Record Low Earnings

Bawan Company (Bawan) reported 2Q2017 results with earnings miss; recording a bleak quarter as sector slowdown tightens but revenue came in-line with our estimate. EPS of SAR 0.15 was significantly lower to our SAR 0.32 estimate as margin contracted severely in this quarter. We re-iterate that the subdued revenue trends were the clear differentiator; as threshold volumes sales were not achieved due to dual impact of Ramadan and slowdown in construction activity. We revise our estimates for 2017-19 and our target price to SAR 20.00 from earlier SAR 22.00 as valuations appear to be unattractive. Bawan’s current earnings trends is a mismatch to its 2017E P/E of 13.4x, which is unjustified with its 5% discount to TASI’s 14.3x and when peers trades at lower valuations. We believe a 15-20% discount is ideal with its falling earnings trends. Maintain Neutral.

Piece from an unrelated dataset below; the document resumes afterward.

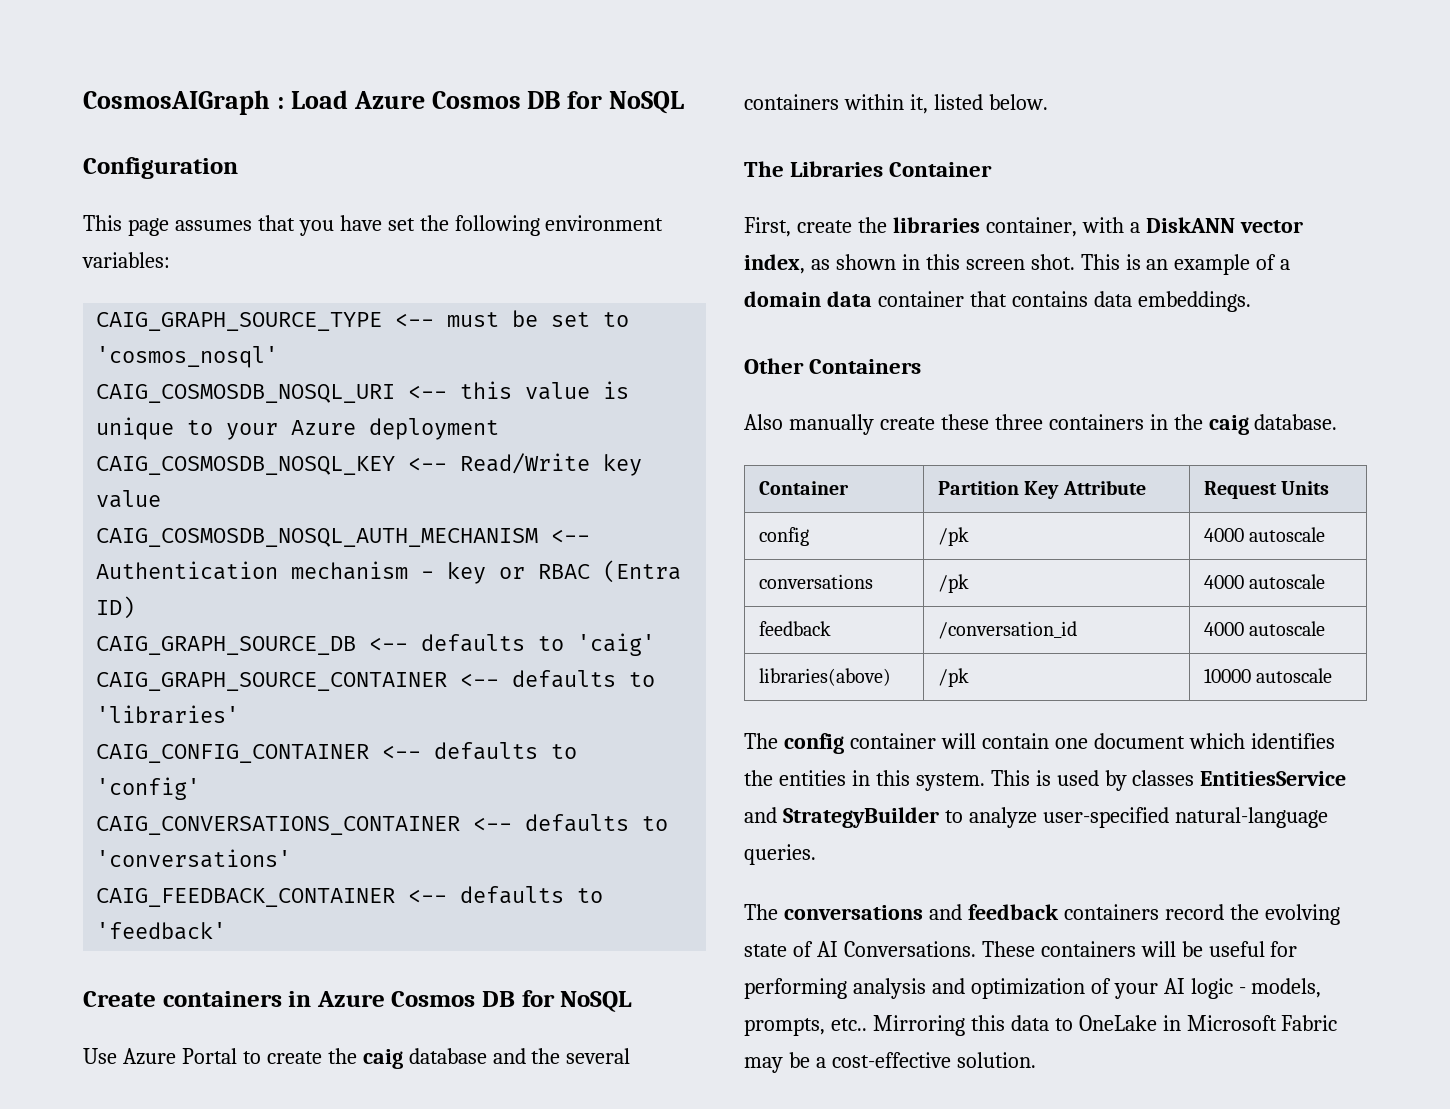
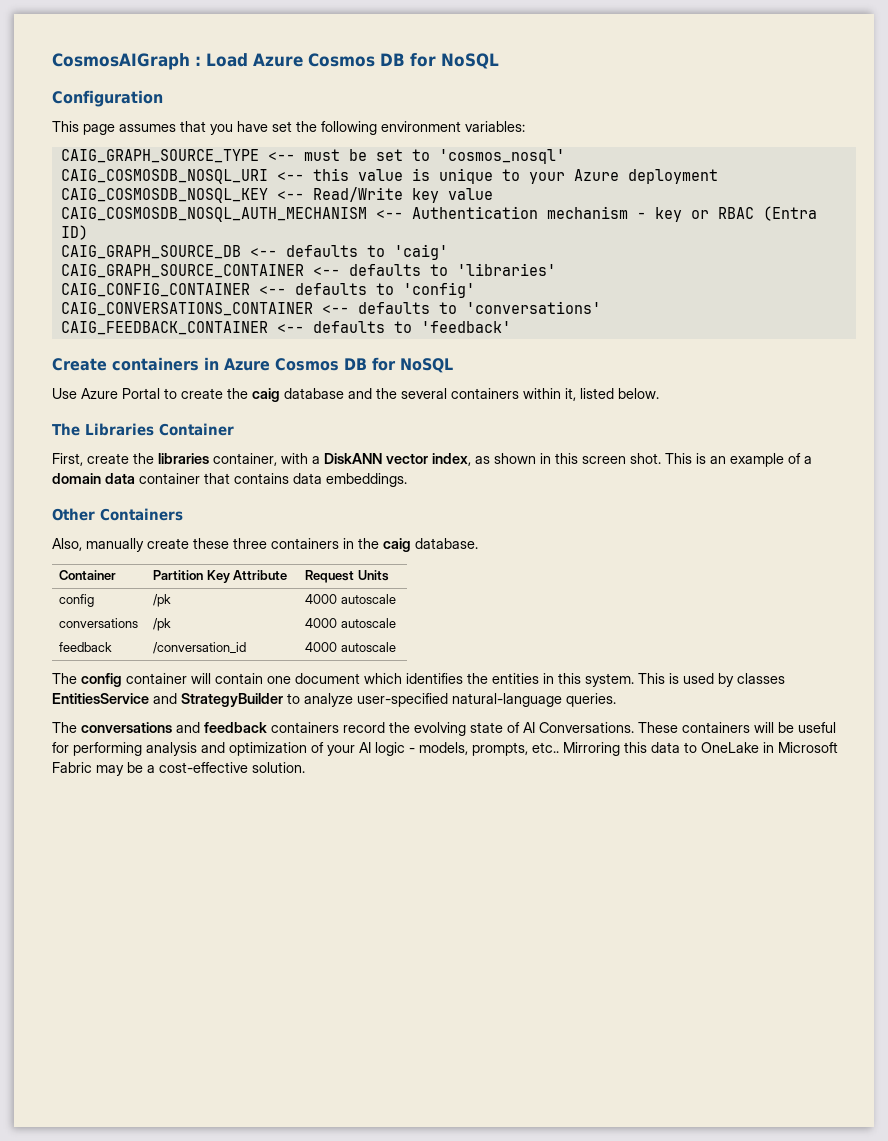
- Also manually create these three containers in the caig database.
+ Also, manually create these three containers in the caig database.
- libraries(above) | /pk | 10000 autoscale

Revenue in-line with estimate
Revenue of SAR 476 million in 2Q2017 came in-line with our SAR 486 million estimate, down -13% Q/Q and -26% Y/Y. An initial view suggests, volume drop was seen across as Ramadan and lower construction activity has affected Bawan and the sector as a whole. With limited segment details; our view on segment performance suggest uneven decline across SBU’s. Starting with metals segment, we believe weak demand and pricing pressure has led to steel prices (local) witnessing a -9% Y/Y and -4% Q/Q decline to SAR 2,197/ton coupled with industry’s inventory pile-up. For woods and packaging, some softening is expected, as prices have not recovered fully since 2H2016. Wood prices of SAR 2,491/M3 in 2Q2017 fell by -1% Q/Q and -5% Y/Y and in similar range to 2016 levels. We believe these concerns from its core segments overshadowed in its group revenue. However, its electric segment is expected to have stayed at 1Q levels but some decline is set to be seen in ready-mix segment.

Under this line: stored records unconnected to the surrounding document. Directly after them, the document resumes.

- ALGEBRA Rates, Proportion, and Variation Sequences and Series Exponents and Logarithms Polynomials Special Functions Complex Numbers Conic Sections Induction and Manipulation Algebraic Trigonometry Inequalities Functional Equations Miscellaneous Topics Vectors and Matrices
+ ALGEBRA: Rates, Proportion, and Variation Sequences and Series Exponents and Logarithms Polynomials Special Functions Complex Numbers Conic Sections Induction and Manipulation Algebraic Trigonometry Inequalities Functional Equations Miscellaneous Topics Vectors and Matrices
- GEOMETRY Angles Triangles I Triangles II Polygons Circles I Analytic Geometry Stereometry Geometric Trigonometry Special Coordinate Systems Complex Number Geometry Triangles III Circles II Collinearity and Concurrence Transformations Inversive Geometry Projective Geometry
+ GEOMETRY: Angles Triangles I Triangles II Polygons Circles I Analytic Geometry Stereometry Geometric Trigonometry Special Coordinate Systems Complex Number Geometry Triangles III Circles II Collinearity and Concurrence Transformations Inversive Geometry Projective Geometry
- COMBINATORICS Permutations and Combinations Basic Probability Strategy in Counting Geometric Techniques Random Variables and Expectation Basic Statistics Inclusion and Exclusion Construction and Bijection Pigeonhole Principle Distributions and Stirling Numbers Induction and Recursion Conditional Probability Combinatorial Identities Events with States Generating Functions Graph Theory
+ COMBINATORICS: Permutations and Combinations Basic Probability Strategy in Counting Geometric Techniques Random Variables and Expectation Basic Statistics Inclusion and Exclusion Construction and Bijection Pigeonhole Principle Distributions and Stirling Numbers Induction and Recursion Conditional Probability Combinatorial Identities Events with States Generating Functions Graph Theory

Margins contracts further; bleak earnings
Despite in-line revenue, gross profit declined by -56% Y/Y and -23% Q/Q to SAR 53.3 million, below our estimate of SAR 60.7 million as unit costs is expected to have spiraled up due to lack of breakeven volumes. We expected margins to stay at same levels in 1Q, but came-in weak with a contraction of 140 bps to 11.1% in 2Q2017. We attribute the lower operating leverage as the dampener as direct cost stands at SAR 423 million. The fall in revenue numbers below SAR 470-480 million would have resulted in adverse impact for Bawan as cost structure continues to be high amid lower volumes sales across most segments. The decline of -74% Y/Y and -44% Q/Q in operating profit to SAR 17.2 million, was unexpected and came below our SAR 25.7 million estimate. Margins also declined to 3.6% in in 2Q2017 contracting 200 bps sequentially, proved dearer in a thin margin business. Net income of SAR 8.9 million was one of the lowest since its listing. It declined by -83% Y/Y and -59% sequentially, missing our SAR 18.9 million estimate, while seeing 200 bps fall in net margins to 1.9%.

Stock underperforms; maintain Neutral
We believe the continued weakness in the sector has resulted in Bawan, underperforming TASI by -18%. DPS at SAR 1.00 for 2017E currently offers yields of 5.8%, but not enough to convince investors for a positive call. Maintain Neutral.